Task details » Scan the material below for the word "flex", then copy every line in which it appears.

The input »
++++++++++++++++++++
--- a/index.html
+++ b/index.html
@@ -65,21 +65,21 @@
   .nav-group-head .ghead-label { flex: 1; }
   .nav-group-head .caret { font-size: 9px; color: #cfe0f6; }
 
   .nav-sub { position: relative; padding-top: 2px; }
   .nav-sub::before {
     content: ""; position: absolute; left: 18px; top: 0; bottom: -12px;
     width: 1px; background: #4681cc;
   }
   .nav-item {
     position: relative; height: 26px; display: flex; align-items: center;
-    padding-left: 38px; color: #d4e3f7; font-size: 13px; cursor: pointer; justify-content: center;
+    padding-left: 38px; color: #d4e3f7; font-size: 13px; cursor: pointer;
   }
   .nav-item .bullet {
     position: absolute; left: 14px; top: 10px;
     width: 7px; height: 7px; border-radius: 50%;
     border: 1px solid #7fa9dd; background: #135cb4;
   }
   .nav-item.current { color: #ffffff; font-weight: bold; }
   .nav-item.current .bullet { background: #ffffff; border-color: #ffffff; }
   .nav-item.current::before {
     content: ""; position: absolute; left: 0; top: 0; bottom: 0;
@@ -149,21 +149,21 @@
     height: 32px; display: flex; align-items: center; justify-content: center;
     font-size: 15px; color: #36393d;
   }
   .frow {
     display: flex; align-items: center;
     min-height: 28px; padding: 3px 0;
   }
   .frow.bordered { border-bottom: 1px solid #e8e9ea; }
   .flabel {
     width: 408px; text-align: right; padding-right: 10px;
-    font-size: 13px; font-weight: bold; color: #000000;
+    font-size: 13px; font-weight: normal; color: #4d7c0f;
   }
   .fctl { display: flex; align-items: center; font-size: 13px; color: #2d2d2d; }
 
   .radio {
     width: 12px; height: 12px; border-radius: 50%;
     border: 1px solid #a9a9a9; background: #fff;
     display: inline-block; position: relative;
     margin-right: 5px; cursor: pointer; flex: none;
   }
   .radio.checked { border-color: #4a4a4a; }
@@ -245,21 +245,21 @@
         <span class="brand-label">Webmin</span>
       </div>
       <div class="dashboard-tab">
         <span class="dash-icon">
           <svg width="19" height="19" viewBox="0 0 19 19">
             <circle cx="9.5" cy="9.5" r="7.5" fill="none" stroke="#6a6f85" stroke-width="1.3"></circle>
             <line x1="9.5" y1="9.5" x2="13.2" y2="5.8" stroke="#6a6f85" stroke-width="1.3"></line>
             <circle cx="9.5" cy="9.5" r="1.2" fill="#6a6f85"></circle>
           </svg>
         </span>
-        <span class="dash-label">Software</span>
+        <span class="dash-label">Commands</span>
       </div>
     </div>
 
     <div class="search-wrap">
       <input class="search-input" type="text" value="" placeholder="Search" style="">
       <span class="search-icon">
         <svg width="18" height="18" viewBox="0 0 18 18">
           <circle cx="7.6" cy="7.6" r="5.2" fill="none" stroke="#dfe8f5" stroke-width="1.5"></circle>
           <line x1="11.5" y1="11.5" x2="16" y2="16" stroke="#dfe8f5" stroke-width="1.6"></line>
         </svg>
++++++++++++++++++++
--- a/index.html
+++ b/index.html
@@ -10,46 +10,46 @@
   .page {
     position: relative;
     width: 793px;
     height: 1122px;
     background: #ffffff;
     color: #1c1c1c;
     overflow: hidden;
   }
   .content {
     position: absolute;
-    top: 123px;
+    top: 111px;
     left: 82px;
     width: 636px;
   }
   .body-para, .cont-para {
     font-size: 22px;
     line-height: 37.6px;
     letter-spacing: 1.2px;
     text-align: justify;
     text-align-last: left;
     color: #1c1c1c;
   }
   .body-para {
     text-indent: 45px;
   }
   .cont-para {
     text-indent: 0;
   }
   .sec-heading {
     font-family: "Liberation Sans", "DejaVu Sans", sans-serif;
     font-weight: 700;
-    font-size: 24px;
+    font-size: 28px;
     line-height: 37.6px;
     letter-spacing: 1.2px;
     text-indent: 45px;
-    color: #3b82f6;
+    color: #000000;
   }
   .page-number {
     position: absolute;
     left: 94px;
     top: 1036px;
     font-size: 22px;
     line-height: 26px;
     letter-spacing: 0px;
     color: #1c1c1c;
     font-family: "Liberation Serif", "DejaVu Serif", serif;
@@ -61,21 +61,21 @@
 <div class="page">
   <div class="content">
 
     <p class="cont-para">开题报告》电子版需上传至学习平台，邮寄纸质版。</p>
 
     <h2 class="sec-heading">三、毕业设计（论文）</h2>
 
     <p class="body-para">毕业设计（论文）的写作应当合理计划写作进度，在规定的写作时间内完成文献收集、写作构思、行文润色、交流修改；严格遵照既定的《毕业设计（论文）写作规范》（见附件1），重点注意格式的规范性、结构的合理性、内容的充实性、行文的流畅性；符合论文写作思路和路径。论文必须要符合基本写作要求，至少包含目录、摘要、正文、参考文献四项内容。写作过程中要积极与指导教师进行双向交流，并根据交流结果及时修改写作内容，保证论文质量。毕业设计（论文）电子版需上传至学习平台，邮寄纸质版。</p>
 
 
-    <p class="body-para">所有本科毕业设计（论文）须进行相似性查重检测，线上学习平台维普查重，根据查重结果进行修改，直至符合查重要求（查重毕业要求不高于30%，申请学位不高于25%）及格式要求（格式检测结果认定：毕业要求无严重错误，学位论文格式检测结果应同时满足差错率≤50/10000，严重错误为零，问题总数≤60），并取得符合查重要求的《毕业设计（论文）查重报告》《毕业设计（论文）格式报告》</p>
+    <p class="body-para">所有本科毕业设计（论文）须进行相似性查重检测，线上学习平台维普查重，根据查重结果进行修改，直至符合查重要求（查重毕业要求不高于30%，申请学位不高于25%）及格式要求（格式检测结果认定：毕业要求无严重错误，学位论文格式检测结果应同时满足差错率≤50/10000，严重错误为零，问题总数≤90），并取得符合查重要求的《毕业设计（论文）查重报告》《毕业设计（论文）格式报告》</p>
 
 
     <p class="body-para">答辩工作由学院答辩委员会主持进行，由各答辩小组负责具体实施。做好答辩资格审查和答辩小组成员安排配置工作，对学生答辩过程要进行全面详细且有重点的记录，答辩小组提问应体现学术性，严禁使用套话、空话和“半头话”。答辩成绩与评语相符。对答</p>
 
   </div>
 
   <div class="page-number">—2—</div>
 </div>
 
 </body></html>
++++++++++++++++++++
Solution to this problem »
   .nav-group-head .ghead-label { flex: 1; }
     position: relative; height: 26px; display: flex; align-items: center;
     height: 32px; display: flex; align-items: center; justify-content: center;
     display: flex; align-items: center;
   .fctl { display: flex; align-items: center; font-size: 13px; color: #2d2d2d; }
     margin-right: 5px; cursor: pointer; flex: none;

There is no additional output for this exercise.